Yahoo has announced that the personal data of at least 500 million users was breached in late 2014. The breach included users’ names, email addresses, telephone numbers, dates of birth, passwords and security questions and answers. For many years, EPIC has urged the Administration and Congress to promote Privacy Enhancing Techniques that minimize or eliminate the collection of personally identifiable information. This year EPIC launched “Data Protection 2016,” a non-partisan campaign to make data protection an issue in the 2016 election, calling it “the most important, least well understood issue” of this election.
More than a dozen US consumer organizations have asked the Federal Trade Commission to pursue the complaint EPIC and the Center for Digital Democracy filed about WhatsApp’s plan to transfer user data to Facebook. The EPIC-CDD complaint said that the changes to WhatsApp contradict promises to users that personal information would not be used for marketing purposes. The FTC has said "When companies tell consumers they will safeguard their personal information, the FTC can and does take law enforcement action to make sure that companies live up these promises." The FTC responded that it would “carefully review” EPIC’s complaint. The consumer coalition letter urges the Commission to “fulfill its duty to protect consumer privacy, and to investigate and enjoin WhatsApp and Facebook’s proposed change in business practices.”

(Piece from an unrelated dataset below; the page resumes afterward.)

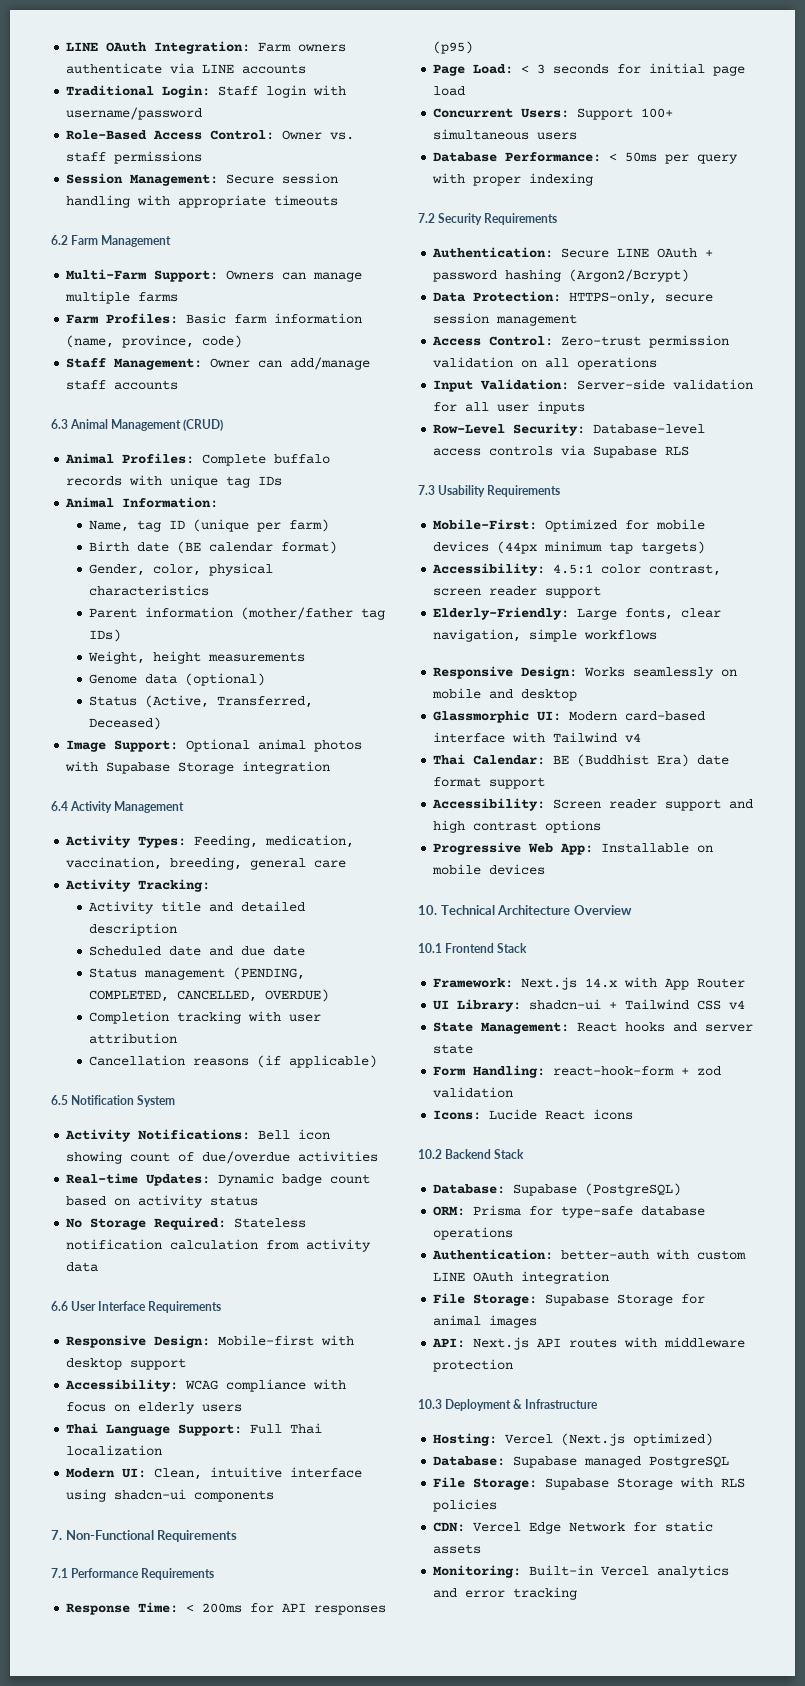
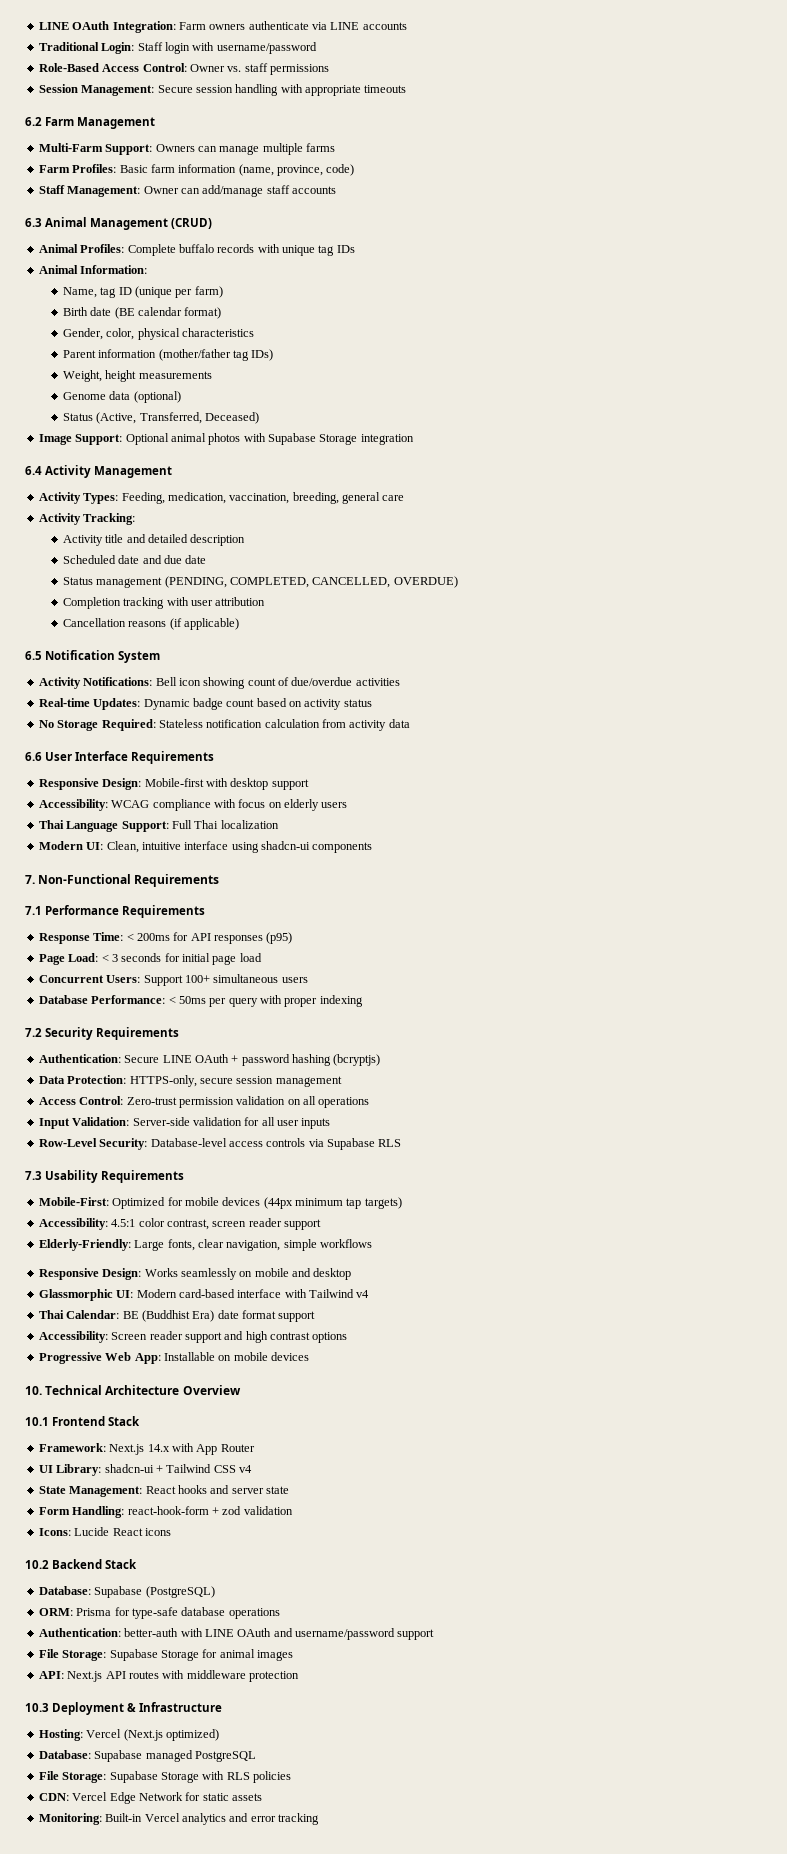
- Authentication: Secure LINE OAuth + password hashing (Argon2/Bcrypt)
+ Authentication: Secure LINE OAuth + password hashing (bcryptjs)
- Authentication: better-auth with custom LINE OAuth integration
+ Authentication: better-auth with LINE OAuth and username/password support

A federal judge has ordered the public release of 235 sealed records of government surveillance in response to a request from a journalist. EPIC has urged greater transparency of these "pen register and trap and trace" orders. As a result of a Freedom of Information Act lawsuit against the Justice Department, EPIC v. DOJ, EPIC made public formerly secret documents about the government’s use of pen registers to collect the records of private communications.